• PROBLEM TO WORK ON: Within the entries below, find every line that has the string "payment", then copy it.

• THE INPUT:
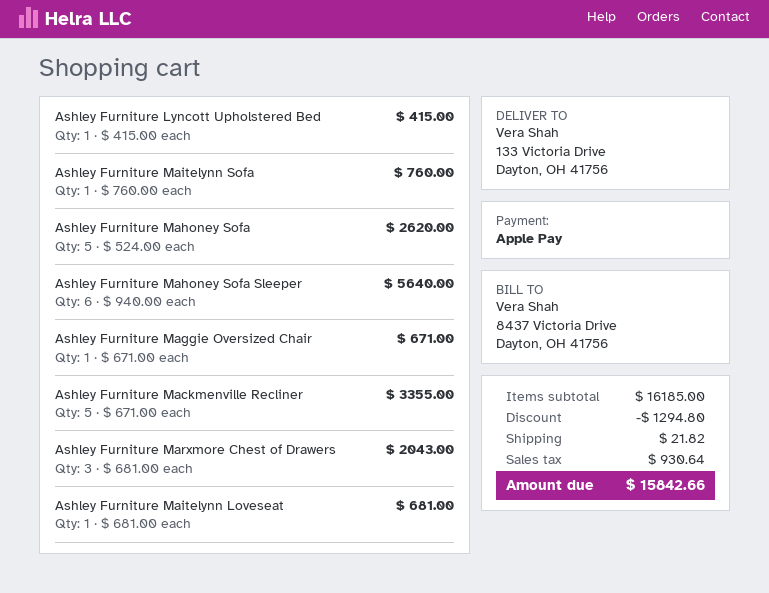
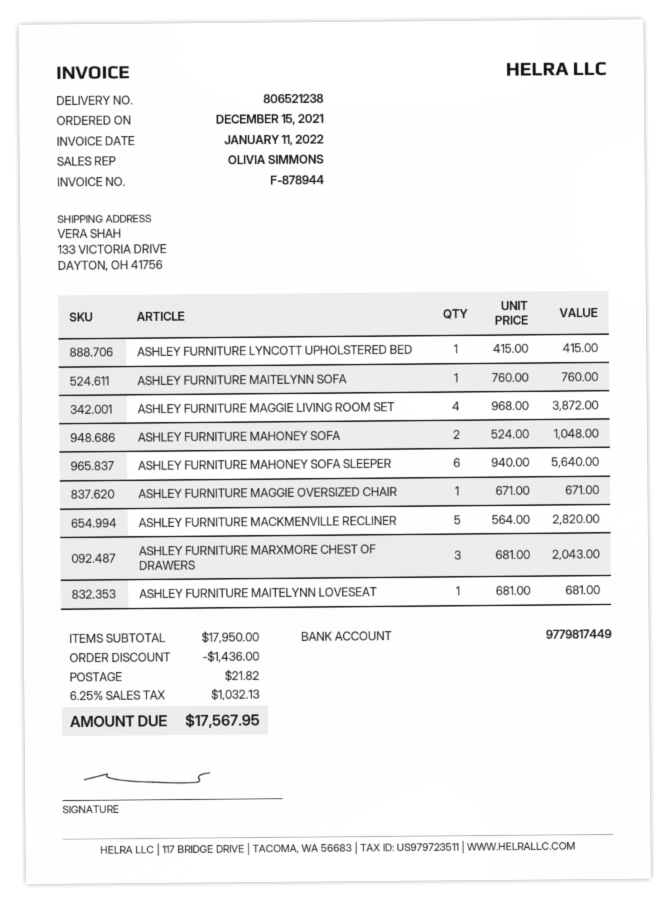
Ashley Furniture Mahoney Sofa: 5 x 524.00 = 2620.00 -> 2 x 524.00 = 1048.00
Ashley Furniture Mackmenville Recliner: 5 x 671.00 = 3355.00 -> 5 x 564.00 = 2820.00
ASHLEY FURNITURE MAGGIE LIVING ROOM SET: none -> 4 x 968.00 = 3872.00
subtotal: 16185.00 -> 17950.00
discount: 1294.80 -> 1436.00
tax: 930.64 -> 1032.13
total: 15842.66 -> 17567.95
==
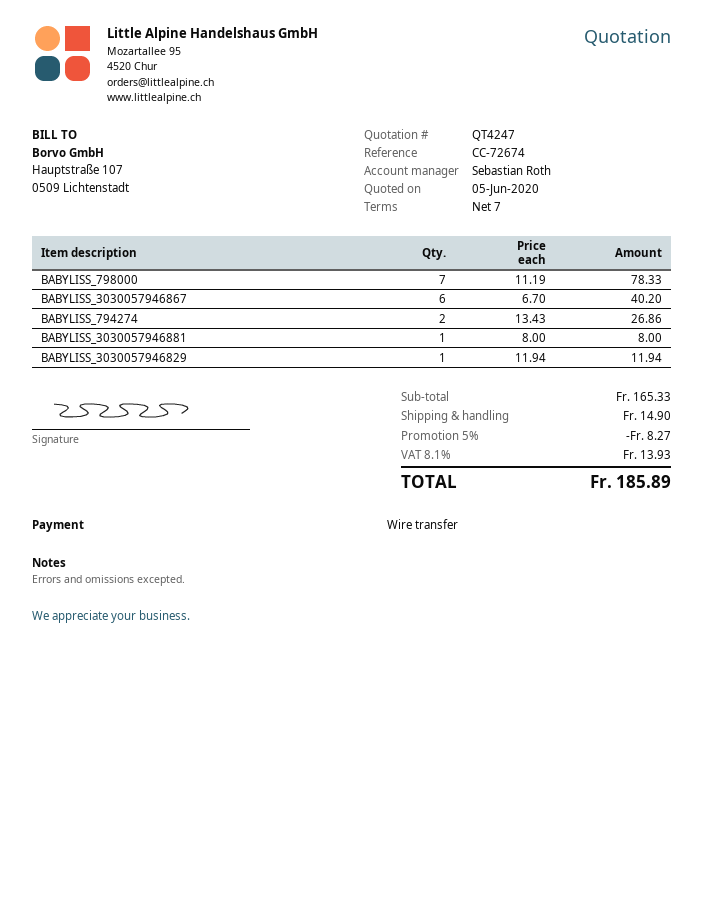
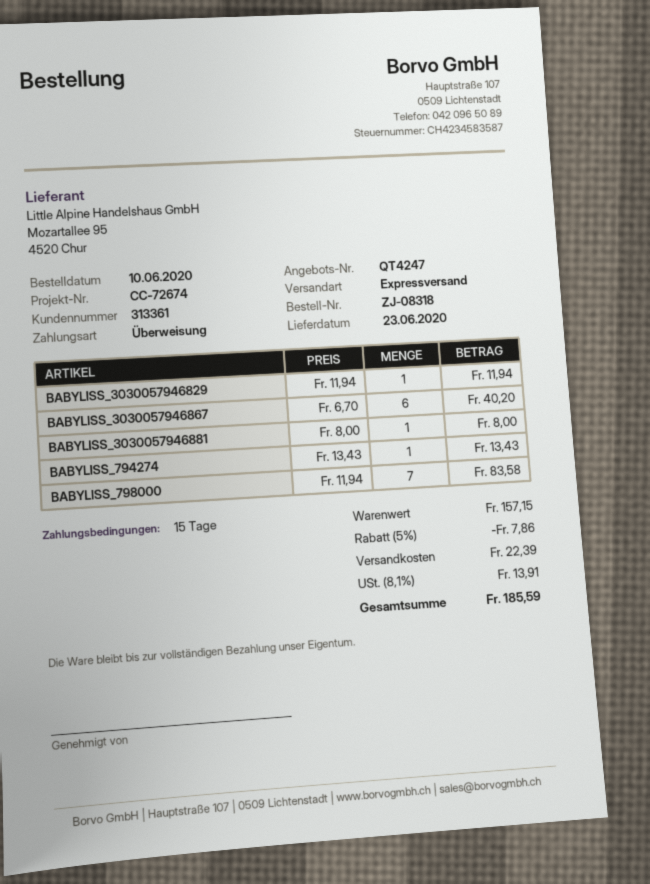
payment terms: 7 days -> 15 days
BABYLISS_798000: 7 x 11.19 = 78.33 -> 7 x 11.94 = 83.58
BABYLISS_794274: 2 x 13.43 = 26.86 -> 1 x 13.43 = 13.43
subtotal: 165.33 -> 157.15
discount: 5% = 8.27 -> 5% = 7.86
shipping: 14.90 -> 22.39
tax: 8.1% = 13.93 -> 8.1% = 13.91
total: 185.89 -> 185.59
==
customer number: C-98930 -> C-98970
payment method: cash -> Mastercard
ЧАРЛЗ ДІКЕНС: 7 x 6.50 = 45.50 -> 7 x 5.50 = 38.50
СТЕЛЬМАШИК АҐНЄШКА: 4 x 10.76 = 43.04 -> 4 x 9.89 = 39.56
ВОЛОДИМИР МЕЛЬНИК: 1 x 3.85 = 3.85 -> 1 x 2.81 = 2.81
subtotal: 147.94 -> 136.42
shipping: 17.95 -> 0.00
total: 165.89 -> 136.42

• ANSWER BOX:
payment terms: 7 days -> 15 days
payment method: cash -> Mastercard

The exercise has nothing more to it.